What I’m pointing out in this rant is the reverse reasoning along the lines “vendor X is doing something, which confirms there’s a real market need for it”. I’ve been in IT too long, and seen how the startup/VC sausage is made, to believe that fairy tale… and even when it’s true, it doesn’t necessarily imply that you need whatever vendor X is selling.

There are two ways to look at this. Either vendors should lead the market in building solutions, or they should follow whatever the customer wants. From my perspective, one of the problems we have right now is everything is a massive mish-mash of these two things. The operator’s design team thinks of a neat way to do X, and then promises the account team a big check if its implemented. It doesn’t matter that X could be solved some other way that might be simpler, etc.—all that matters is the check. In this case, the vendor stops challenging the customer to build things better, and starts just acting like a commodity provider, rather than an innovative partner.

The interaction between the customer and the vendor needs to be more push-pull than it currently is—right now, it seems like either the operator simply dictates terms to the vendor, or the vendor pretty much dictates architecture to the operator. We need to find a middle ground. The vendor does need to have a solid solution architecture, but the architecture needs to be flexible, as well, and the blocks used to build that architecture need to be usable in ways not anticipated by the vendor’s design folks.

On the other hand, we need to stop chasing features. This isn’t just true of vendors, this is true of operators as well. You get feature lists because that’s what you ask for. Often, operators ask for feature lists because that’s the easiest thing to measure, or because they already have a completely screwed up design they are trying to brownfield around. The worst is—“we have this brownfield that we just can’t get rid of, so we want to build yet another overlay on top, which will make everything simpler.” After about the twentieth overlay a system crash becomes a matter of when rather than if.

Complaining about how slow the IETF is, or how single vendors dominate the standards process, is almost a by-game in the world of network engineering going back to the very beginning. It is one thing to complain; it is another to understand the structure of the problem and make practical suggestions about how to fix it.
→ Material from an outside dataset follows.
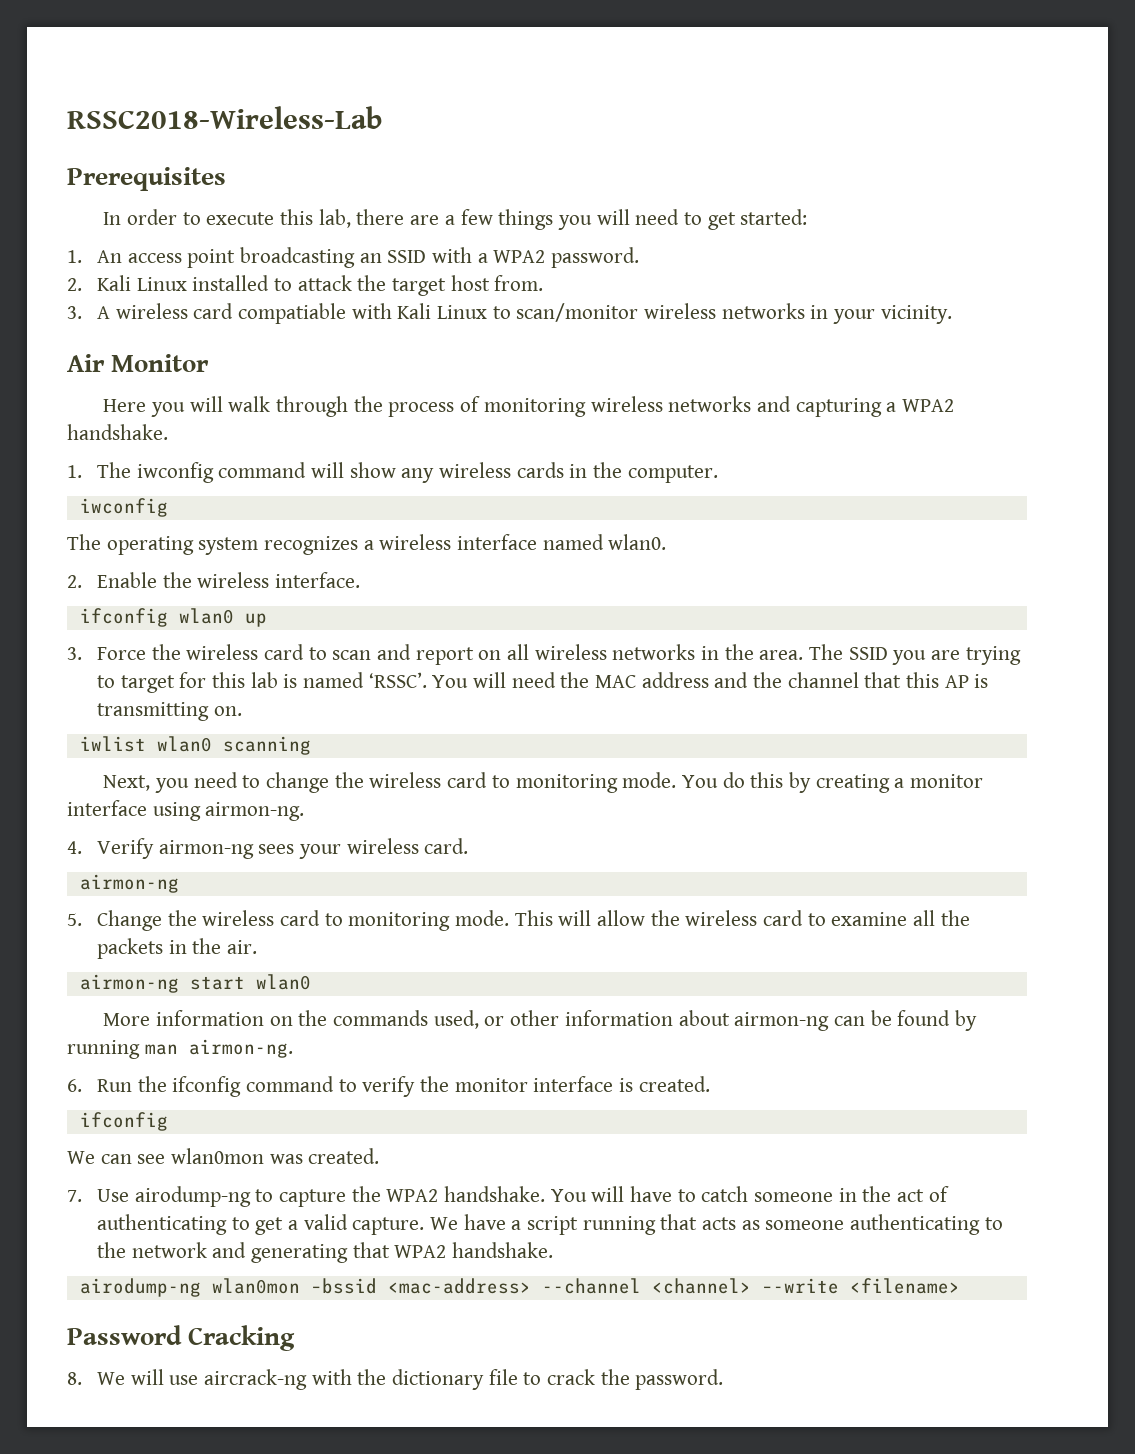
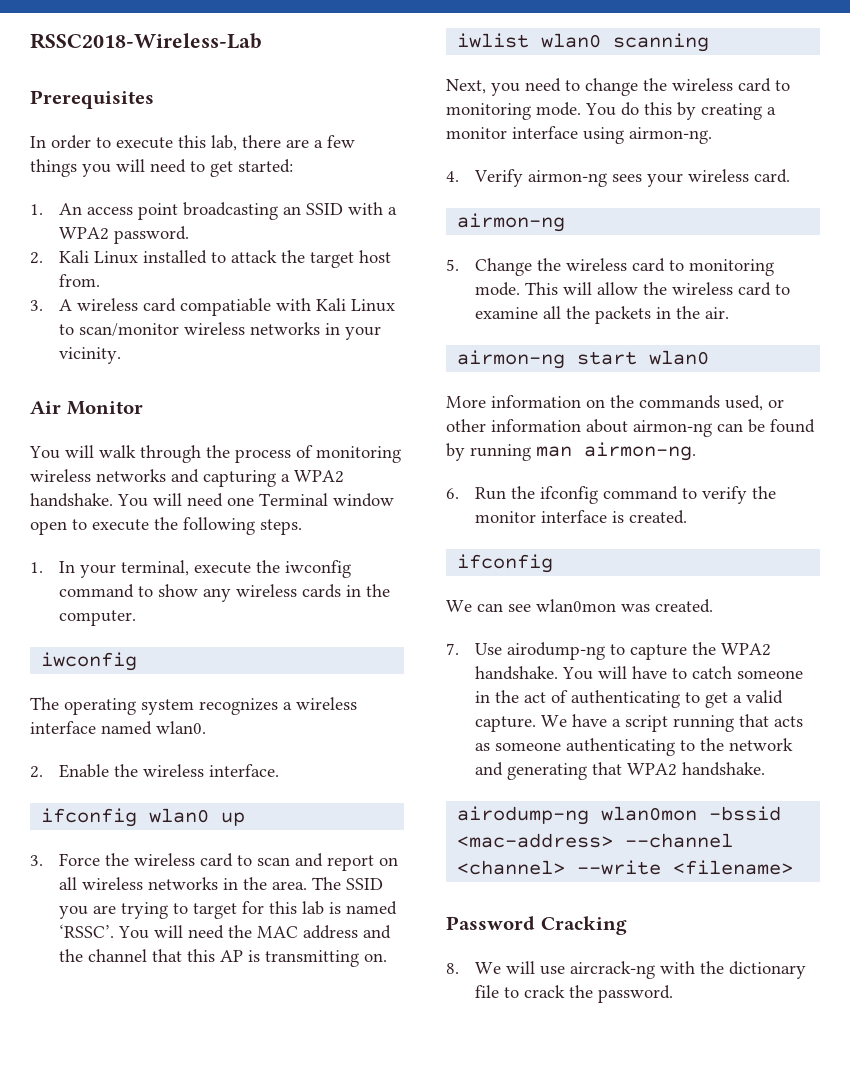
[103,399,186,417] Here you -> [29,446,60,459] You
[67,462,131,478] // 1. The -> [117,493,394,507] [30,517,302,535] [30,560,280,578] You will need one Terminal window open to execute the following steps. // 1. In your terminal, execute the
[310,462,344,478] will -> [137,586,153,597] to

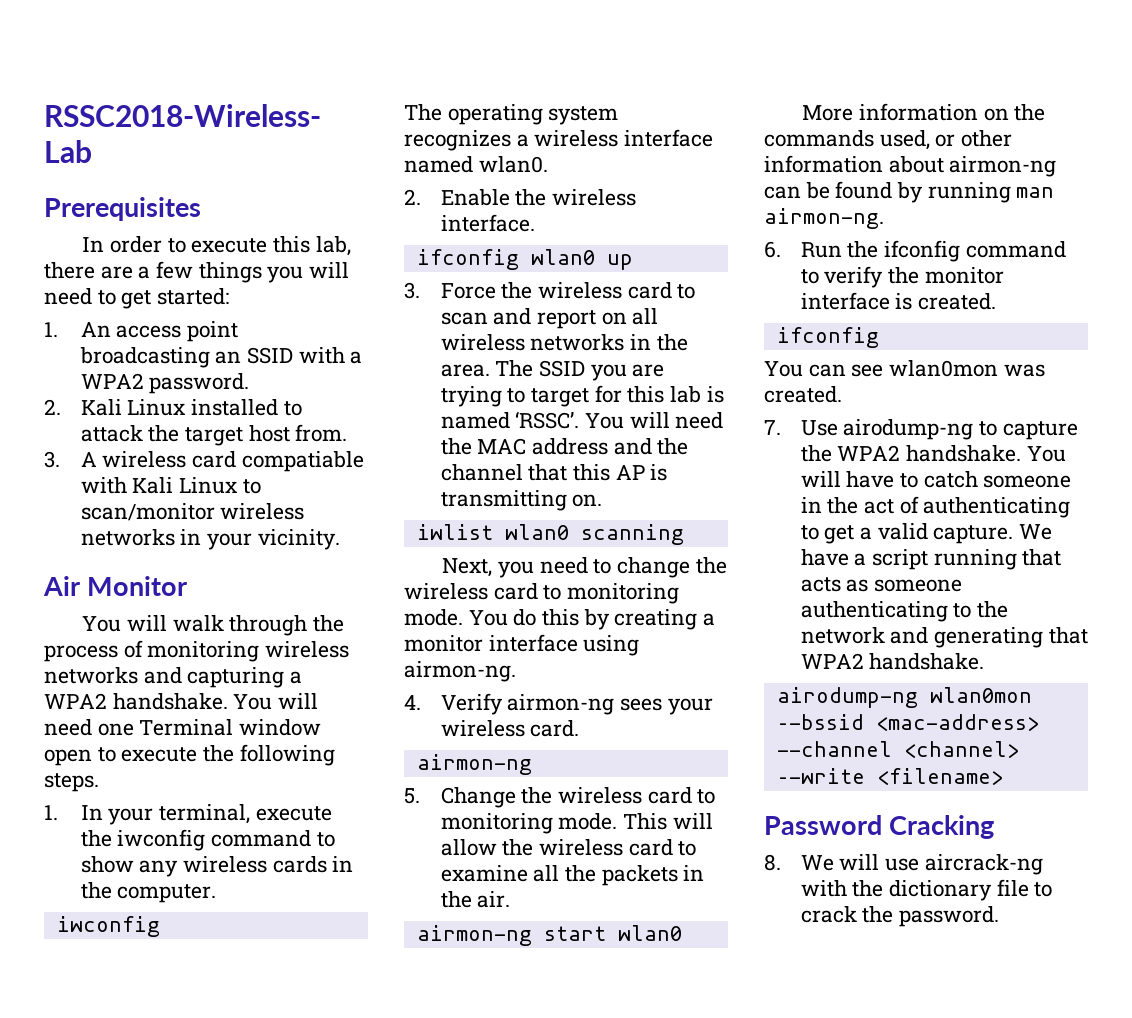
[446,600,472,612] We -> [764,361,803,377] You
[709,806,782,821] –bssid -> [776,714,864,730] –-bssid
Join us at the Hedge as Andrew Alston, Tom Ammon, and Russ White reveal some of the issues, and brainstorm how to fix them.

download

There is no enterprise, there is no service provider—there are problems, and there are solutions. I’m certain everyone reading this blog, or listening to my podcasts, or listening to a presentation I’ve given, or following along in some live training or book I’ve created, has heard me say this. I’m also certain almost everyone has heard the objections to my argument—that hyperscaler’s problems are not your problems, the technologies and solutions providers user are fundamentally different than what enterprises require.

Let me try to recap some of the arguments I’ve heard used against my assertion.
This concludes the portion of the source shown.